AG Finds That October Use Of Deadly Force By South Portland And Portland Police Was Legally Justifie
November 30, 2006
Attorney General Steven Rowe announced today that a South Portland police officer, Steven Connors, and a Portland police sergeant, Robert Doherty, were legally justified when they shot and wounded Terrel Guy Dubois, 22, during the evening of October 11, 2006, in South Portland. Also wounded in the encounter was Officer Connors, who was shot four times by Dubois. The Attorney General's investigation focused on the issue of whether the use of deadly force by the officers in the particular situation was legally justified. The Attorney General is required by law to review all occurrences in which a law enforcement officer uses deadly force while in the performance of the officer's public duty.
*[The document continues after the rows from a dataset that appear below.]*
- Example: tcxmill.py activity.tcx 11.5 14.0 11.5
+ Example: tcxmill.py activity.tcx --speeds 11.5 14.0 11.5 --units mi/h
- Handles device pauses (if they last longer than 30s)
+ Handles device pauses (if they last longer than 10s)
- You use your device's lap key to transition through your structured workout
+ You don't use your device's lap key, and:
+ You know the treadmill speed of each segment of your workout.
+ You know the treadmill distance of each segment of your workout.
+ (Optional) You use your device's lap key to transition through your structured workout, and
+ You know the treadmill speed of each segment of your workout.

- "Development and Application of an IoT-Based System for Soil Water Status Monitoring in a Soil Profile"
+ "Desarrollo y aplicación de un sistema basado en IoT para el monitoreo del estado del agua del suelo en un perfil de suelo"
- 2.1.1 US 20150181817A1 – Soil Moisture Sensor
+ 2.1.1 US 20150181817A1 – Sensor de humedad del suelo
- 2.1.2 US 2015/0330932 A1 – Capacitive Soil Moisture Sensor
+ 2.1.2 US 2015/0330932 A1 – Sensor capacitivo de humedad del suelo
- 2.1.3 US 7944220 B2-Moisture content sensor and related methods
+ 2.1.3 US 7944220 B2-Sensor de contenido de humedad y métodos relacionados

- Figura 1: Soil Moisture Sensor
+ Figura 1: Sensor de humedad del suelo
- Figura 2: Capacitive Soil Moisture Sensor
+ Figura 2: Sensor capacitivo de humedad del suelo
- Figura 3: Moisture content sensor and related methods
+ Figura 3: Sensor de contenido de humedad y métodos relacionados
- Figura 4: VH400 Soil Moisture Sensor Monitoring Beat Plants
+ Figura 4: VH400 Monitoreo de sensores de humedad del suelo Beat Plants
Under Maine law, for a law enforcement officer to be justified in using deadly force for purposes of self-protection or the protection of third persons, two requirements must be met. First, the officer must actually and reasonably believe that unlawful deadly force is imminently threatened against the officer or a third person. Second, the officer must actually and reasonably believe that the officer's use of deadly force is necessary to meet or counter that imminent threat of unlawful deadly force. (Maine law defines deadly force as physical force that a person uses with the intent of causing, or which the person knows to create a substantial risk of causing, death or serious bodily injury. With respect to a firearm, intentionally or recklessly discharging a firearm in the direction of another person or at a moving vehicle is deadly force under Maine law.)
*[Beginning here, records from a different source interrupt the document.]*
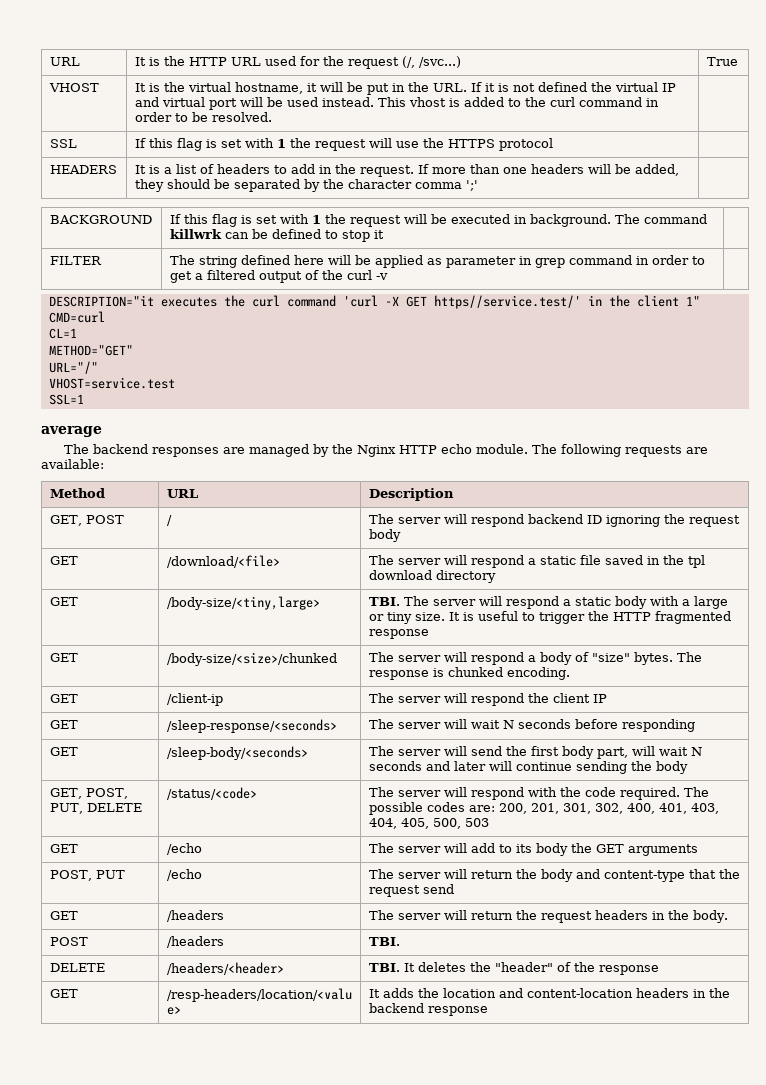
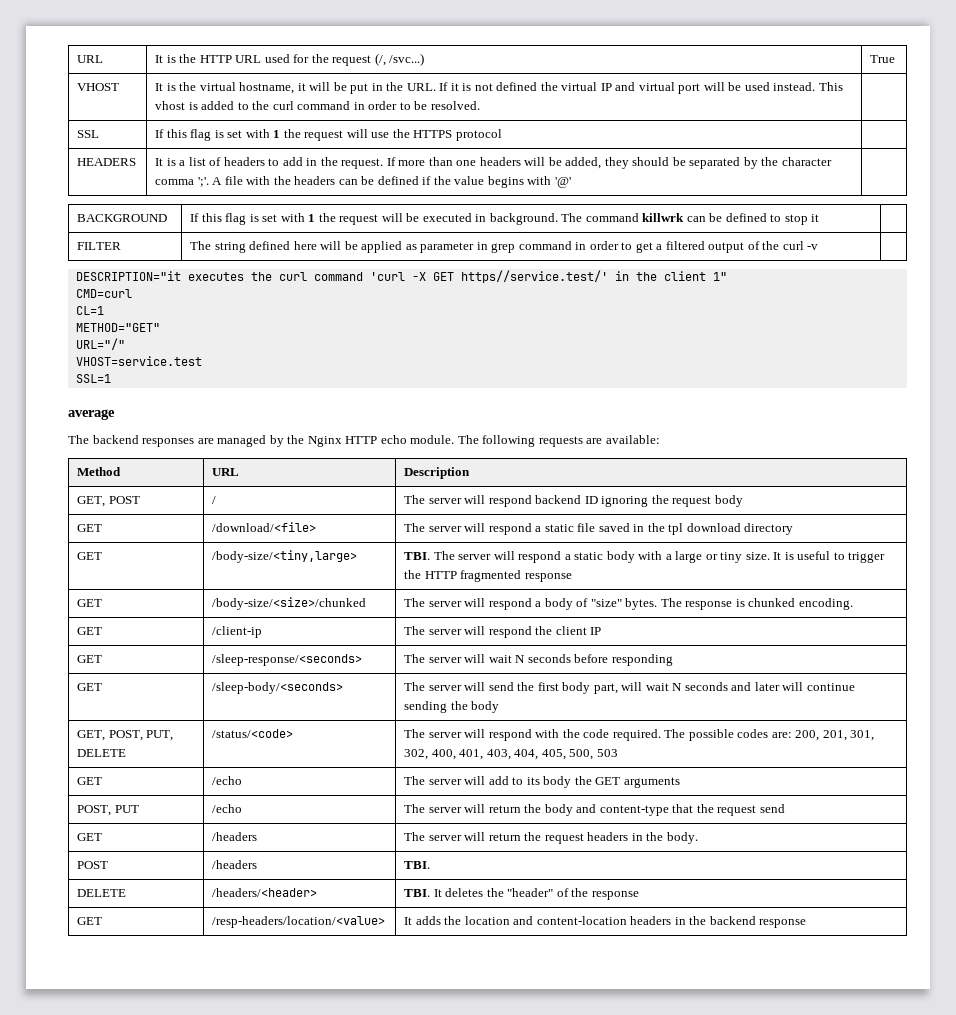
- If more than one headers will be added, they should be separated by the character comma ';'
+ If more than one headers will be added, they should be separated by the character comma ';'. A file with the headers can be defined if the value begins with '@'

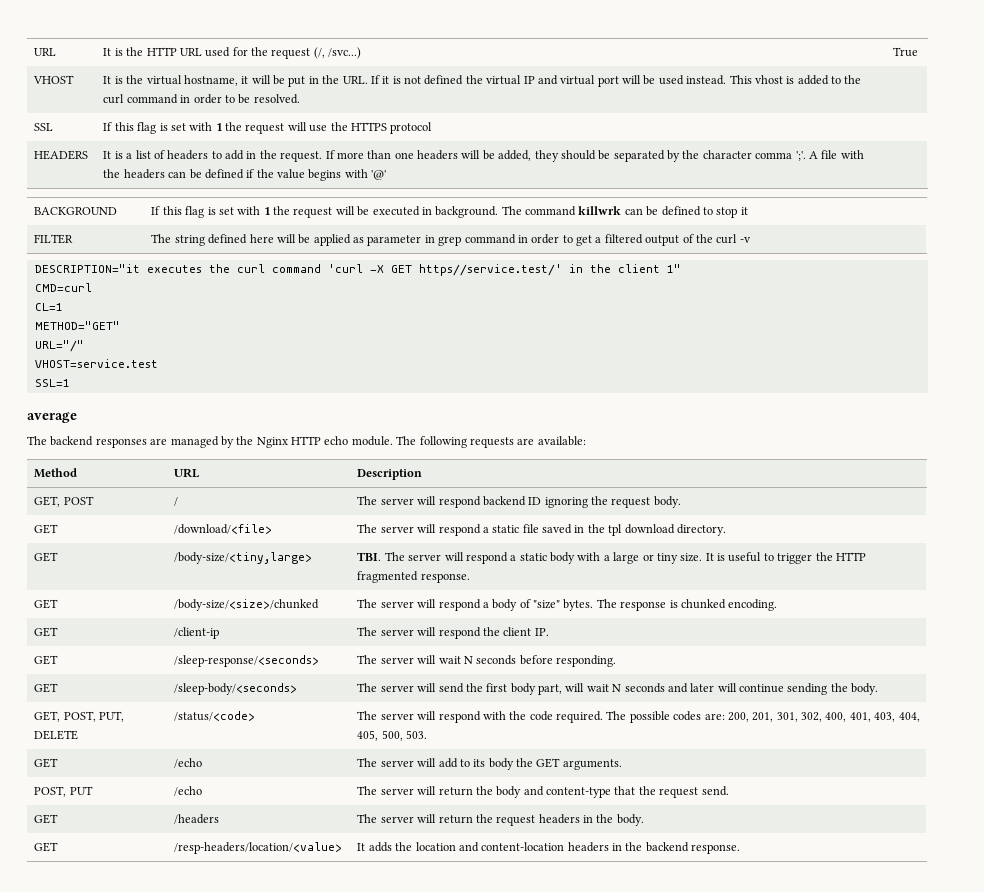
- GET, POST | / | The server will respond backend ID ignoring the request body
+ GET, POST | / | The server will respond backend ID ignoring the request body.
- GET | /download/<file> | The server will respond a static file saved in the tpl download directory
+ GET | /download/<file> | The server will respond a static file saved in the tpl download directory.
- GET | /body-size/<tiny,large> | TBI. The server will respond a static body with a large or tiny size. It is useful to trigger the HTTP fragmented response
+ GET | /body-size/<tiny,large> | TBI. The server will respond a static body with a large or tiny size. It is useful to trigger the HTTP fragmented response.
- GET | /client-ip | The server will respond the client IP
+ GET | /client-ip | The server will respond the client IP.
- GET | /sleep-response/<seconds> | The server will wait N seconds before responding
+ GET | /sleep-response/<seconds> | The server will wait N seconds before responding.
- GET | /sleep-body/<seconds> | The server will send the first body part, will wait N seconds and later will continue sending the body
+ GET | /sleep-body/<seconds> | The server will send the first body part, will wait N seconds and later will continue sending the body.
- GET, POST, PUT, DELETE | /status/<code> | The server will respond with the code required. The possible codes are: 200, 201, 301, 302, 400, 401, 403, 404, 405, 500, 503
+ GET, POST, PUT, DELETE | /status/<code> | The server will respond with the code required. The possible codes are: 200, 201, 301, 302, 400, 401, 403, 404, 405, 500, 503.
- GET | /echo | The server will add to its body the GET arguments
+ GET | /echo | The server will add to its body the GET arguments.
- POST, PUT | /echo | The server will return the body and content-type that the request send
+ POST, PUT | /echo | The server will return the body and content-type that the request send.
- POST | /headers | TBI.
- DELETE | /headers/<header> | TBI. It deletes the "header" of the response
- GET | /resp-headers/location/<value> | It adds the location and content-location headers in the backend response
+ GET | /resp-headers/location/<value> | It adds the location and content-location headers in the backend response.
Attorney General Rowe has determined, based on the investigation conducted by his Office and the application of controlling Maine law, that Officer Connors and Sergeant Doherty actually and reasonably believed that unlawful deadly force was being used against them by Dubois and that the use of deadly force on their part was necessary to protect themselves and each other. Therefore, both requirements of the law having been met, the use of deadly force by Officer Connors and Sergeant Doherty was legally justified.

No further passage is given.